Every few months, someone comes out with a clever attack on LastPass. In January, for example, Sean Cassidy released his LostPass phishing attack that “allows an attacker to steal a LastPass user’s email, password, and even two-factor auth code, giving full access to all passwords and documents stored in LastPass.”
LostPass is a clever phishing attack. Essentially an attacker creates a fake notice that a user’s LastPass session has expired and asks them to log in. The fake version is visually identical to the actual notice LastPass uses, and even technical users would be unable to distinguish between the real notice and a phishing attempt.
LastPass responded by removing the button in its session expiration notices (so users will, presumably, be able to better distinguish fake versions which would need to have some sort of “login” button). LastPass also now requires users to go through an email-based process to approve logins from any previously unknown device or IP address.
LastPass also points the finger at Google, saying it identified these sorts of problems with the way Chrome displays notifications, but that its complaints fell on deaf ears,
A point that was only briefly raised in Cassidy’s research was the role that the browser itself plays in this attack. LastPass has encouraged Google for years to provide a way to avoid using the browser viewport for notifications. As a true solution to this threat, Google should release infobars in Chrome that give extensions the capability to do proper notifications outside the DOM. You can see our plea for this back in January 2012 with still no resolution; please star this issue to help us raise awareness.
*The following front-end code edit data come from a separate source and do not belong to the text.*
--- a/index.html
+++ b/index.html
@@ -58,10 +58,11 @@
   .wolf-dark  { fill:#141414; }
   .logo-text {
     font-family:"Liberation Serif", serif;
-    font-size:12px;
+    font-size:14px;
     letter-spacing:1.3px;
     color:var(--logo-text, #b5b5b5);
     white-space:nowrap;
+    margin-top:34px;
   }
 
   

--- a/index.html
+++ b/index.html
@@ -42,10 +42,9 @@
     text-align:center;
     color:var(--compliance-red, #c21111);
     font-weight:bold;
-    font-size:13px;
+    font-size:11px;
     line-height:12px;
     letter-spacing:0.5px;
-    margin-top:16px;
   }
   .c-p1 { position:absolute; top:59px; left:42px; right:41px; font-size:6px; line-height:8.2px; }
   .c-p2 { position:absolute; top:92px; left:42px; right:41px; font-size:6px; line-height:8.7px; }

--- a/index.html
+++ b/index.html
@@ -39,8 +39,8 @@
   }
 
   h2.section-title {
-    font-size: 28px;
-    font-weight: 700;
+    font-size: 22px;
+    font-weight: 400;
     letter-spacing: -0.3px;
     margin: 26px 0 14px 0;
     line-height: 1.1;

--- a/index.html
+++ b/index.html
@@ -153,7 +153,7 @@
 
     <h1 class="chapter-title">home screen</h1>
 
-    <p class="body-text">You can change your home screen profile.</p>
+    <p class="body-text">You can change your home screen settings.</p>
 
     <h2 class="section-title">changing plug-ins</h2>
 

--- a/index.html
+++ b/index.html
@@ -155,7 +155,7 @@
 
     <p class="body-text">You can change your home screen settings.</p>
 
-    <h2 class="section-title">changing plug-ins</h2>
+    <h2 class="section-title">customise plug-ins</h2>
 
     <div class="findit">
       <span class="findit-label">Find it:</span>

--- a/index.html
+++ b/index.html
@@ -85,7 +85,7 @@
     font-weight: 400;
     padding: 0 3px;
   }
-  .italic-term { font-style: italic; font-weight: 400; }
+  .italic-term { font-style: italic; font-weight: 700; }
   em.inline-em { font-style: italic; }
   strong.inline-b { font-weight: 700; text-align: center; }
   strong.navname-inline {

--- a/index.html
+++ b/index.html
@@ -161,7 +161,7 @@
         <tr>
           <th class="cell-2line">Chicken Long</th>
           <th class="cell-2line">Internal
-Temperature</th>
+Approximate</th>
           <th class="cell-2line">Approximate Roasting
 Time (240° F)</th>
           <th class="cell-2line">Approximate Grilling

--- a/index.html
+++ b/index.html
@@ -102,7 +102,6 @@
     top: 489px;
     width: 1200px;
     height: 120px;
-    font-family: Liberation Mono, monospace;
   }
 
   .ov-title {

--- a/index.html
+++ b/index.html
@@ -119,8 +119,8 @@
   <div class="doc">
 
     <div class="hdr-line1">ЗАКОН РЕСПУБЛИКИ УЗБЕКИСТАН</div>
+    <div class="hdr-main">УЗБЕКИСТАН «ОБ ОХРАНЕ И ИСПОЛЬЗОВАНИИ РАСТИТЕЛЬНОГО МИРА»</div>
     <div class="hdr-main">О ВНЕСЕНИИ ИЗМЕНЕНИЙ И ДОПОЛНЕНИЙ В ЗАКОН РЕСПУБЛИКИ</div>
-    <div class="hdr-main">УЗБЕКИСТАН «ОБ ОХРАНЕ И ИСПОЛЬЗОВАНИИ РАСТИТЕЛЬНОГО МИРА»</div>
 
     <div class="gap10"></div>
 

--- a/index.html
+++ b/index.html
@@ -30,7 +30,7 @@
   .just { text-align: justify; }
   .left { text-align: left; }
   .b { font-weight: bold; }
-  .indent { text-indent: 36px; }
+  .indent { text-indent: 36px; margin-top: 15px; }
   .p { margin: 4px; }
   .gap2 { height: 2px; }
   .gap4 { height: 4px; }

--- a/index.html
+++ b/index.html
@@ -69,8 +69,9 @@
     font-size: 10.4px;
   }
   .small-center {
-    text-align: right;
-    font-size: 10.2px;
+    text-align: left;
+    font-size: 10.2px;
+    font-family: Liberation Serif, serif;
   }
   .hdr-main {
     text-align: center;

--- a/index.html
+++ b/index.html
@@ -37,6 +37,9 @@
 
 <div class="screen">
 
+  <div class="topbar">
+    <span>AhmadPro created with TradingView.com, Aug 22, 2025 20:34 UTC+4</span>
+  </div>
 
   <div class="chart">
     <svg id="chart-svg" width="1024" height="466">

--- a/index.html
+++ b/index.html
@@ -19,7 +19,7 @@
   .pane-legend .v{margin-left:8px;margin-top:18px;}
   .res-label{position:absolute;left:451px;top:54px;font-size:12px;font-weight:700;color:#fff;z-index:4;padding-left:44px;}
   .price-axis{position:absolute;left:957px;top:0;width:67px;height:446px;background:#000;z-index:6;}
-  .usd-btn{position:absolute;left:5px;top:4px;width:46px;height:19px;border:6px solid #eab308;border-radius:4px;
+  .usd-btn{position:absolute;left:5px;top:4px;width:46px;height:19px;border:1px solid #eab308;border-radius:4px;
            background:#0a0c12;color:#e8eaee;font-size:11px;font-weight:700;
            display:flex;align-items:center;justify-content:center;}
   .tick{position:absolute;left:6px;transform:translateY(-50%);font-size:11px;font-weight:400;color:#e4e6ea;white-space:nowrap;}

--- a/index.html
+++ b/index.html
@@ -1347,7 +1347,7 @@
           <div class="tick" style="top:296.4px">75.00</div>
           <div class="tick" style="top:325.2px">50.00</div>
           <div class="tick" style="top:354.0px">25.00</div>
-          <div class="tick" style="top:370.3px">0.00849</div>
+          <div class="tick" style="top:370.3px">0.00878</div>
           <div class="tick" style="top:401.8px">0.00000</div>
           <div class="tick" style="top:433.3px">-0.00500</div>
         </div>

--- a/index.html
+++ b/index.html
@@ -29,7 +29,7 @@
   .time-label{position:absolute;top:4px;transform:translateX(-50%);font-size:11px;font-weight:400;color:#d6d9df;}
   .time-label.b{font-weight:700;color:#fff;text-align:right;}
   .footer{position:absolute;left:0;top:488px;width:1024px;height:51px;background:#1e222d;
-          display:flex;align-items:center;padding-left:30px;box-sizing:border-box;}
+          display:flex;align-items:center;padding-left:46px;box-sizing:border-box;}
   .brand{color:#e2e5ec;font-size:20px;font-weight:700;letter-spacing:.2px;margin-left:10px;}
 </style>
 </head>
It is good that people like Cassidy are out there looking for ways to get around LastPass’ security, and also good that LastPass generally responds to these sort of attacks much more quickly and effectively than a lot of companies. Every time a vulnerability in LastPass is found, people I know ask me whether they should still use LastPass, and my answer so far has always been “yes.”
So far the vulnerabilities that have been found in LastPass are of the sort that I still feel far more secure using it to manage my passwords than using some other password manager or (even worse) some other method for creating and managing the passwords to the dozens of services I have credentials for.